Dia mengutip Channel 14 yang berhaluan sayap kanan, yang menurutnya memperkuat kejahatan perang Israel dan memberikan dukungan yang tak henti-hentinya kepada apa yang dia gambarkan sebagai pemerintah paling sayap kanan dalam sejarah Israel.
“Pada tahun 2020, mereka memperkuat ‘Kebohongan Besar’ dalam pemilu AS, dengan mengklaim Trump memenangkan pemilu – maka mereka mungkin akan melakukan hal yang sama setelah pemilu Israel pada bulan Oktober, jika koalisi Netanyahu benar-benar kalah,” kata Panievsky, menyuarakan kekhawatiran serupa di kalangan akademisi dan analis hukum yang dipicu oleh tuduhan dari anggota parlemen dari partai Likud Netanyahu bahwa penjabat ketua Komite Pemilu Pusat, Dean Livne, “jelas-jelas bias secara politik”.
Para analis dan pengamat dari seluruh Israel telah lama menunjuk pada nada nasionalis yang kuat dalam sebagian besar pemberitaan Israel saat ini dan tidak adanya ruang yang diberikan kepada warga Palestina dan penderitaan warga Palestina.
Ketika Komisi Penyelidikan Internasional Independen Perserikatan Bangsa-Bangsa menyimpulkan pada bulan September 2025 bahwa Israel telah melakukan genosida di Gaza, Kementerian Luar Negeri Israel menolak temuan tersebut dan menyebutnya “menyimpang dan salah”, sebuah kerangka yang bergema di media domestik dan bukannya diteliti.
Laporan Molad berikutnya menemukan hanya 3 persen dari liputan awal perang Channel 12 yang merujuk pada krisis kemanusiaan di Gaza, dengan hanya dua dari 206 tayangan yang menunjukkan korban sipil Palestina. Di tempat lain, tuduhan kejahatan perang Israel, termasuk pelecehan seksual, dihilangkan atau diberi kerangka pro-pemerintah, kata para pengamat kepada Al Jazeera.

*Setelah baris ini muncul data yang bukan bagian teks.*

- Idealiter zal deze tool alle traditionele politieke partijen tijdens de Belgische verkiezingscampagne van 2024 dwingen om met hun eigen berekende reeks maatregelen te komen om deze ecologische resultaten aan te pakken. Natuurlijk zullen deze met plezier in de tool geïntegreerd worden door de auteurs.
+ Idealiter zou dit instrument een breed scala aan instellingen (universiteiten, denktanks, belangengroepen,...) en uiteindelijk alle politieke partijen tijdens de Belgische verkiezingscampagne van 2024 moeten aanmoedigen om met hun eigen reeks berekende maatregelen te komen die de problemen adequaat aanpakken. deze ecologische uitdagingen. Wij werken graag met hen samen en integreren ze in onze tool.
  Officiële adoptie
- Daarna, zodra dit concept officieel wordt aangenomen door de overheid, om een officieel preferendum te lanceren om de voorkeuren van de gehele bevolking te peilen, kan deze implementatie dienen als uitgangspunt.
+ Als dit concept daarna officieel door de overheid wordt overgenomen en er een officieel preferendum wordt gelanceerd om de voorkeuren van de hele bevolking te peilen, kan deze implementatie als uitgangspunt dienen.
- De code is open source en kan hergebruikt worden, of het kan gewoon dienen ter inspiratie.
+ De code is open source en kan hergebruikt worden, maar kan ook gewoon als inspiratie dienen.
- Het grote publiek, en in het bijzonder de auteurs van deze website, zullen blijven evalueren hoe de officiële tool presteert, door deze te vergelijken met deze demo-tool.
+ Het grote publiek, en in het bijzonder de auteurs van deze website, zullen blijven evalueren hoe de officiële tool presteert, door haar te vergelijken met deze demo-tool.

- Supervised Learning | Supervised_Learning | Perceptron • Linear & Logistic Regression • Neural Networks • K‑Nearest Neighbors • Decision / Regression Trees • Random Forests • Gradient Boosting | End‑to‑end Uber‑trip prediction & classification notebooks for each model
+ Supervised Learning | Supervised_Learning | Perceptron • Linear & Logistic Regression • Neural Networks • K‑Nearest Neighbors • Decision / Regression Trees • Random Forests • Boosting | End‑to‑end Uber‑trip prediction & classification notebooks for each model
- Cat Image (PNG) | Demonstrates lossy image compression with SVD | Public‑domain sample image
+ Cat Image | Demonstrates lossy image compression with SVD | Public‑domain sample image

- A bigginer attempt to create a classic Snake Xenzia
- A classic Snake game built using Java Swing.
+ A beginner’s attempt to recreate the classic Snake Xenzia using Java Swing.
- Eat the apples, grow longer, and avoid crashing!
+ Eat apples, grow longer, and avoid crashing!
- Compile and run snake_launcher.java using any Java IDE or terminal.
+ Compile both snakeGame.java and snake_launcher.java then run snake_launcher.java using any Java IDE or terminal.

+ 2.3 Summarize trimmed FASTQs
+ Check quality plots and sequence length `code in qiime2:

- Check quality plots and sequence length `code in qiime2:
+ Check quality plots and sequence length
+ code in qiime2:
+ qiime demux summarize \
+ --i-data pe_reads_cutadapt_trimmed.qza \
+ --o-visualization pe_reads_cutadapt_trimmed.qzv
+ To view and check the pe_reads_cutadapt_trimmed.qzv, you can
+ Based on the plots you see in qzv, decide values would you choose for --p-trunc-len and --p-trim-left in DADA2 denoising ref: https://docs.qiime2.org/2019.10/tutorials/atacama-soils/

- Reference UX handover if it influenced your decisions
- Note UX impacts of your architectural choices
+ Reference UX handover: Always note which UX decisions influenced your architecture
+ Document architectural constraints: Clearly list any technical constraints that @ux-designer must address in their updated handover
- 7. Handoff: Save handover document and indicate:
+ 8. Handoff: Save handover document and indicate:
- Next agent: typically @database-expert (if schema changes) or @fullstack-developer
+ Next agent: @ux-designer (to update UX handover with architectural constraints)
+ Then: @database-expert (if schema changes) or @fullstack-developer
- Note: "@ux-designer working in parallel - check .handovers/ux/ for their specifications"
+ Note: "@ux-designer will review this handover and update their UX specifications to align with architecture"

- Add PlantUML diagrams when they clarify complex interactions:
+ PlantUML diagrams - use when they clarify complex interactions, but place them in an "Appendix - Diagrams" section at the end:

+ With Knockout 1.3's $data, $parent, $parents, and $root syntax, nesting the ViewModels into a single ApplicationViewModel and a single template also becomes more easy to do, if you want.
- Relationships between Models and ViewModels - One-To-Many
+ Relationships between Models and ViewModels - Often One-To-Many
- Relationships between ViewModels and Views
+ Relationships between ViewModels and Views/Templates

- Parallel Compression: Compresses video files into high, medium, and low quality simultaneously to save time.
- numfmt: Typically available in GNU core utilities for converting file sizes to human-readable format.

"Media Israel tidak menampilkan Gaza. Itu tidak ada di sana," kata analis politik Ori Goldberg dari luar Tel Aviv. “Tidak ada rasa solidaritas terhadap para jurnalis yang terbunuh di sana, atau mereka yang tidak diizinkan masuk. Mereka hanya tidak disebutkan.”
Demikian pula, panel diskusi tentang berbagai perang yang dimulai oleh pemerintahan Netanyahu biasanya dikelola oleh para mantan jenderal, yang tidak mempertanyakan perlunya perang, hanya perbedaan pendapat mengenai cara pelaksanaannya, kata Goldberg.
Namun, kepatuhan relatif ini pun tidak cukup bagi seorang perdana menteri untuk memenangkan pemilu yang mengandalkan momentum ke depan dan musuh-musuhnya untuk mempertahankan proyek politiknya.
“Netanyahu harus selalu terlihat berusaha untuk melakukan yang terbaik,” tambah Goldberg. “Dia membutuhkan media yang mampu memberikan liputan kritis terhadap setiap kata-katanya, namun media yang masih bisa dia tampilkan sebagai musuh di dalam dirinya.”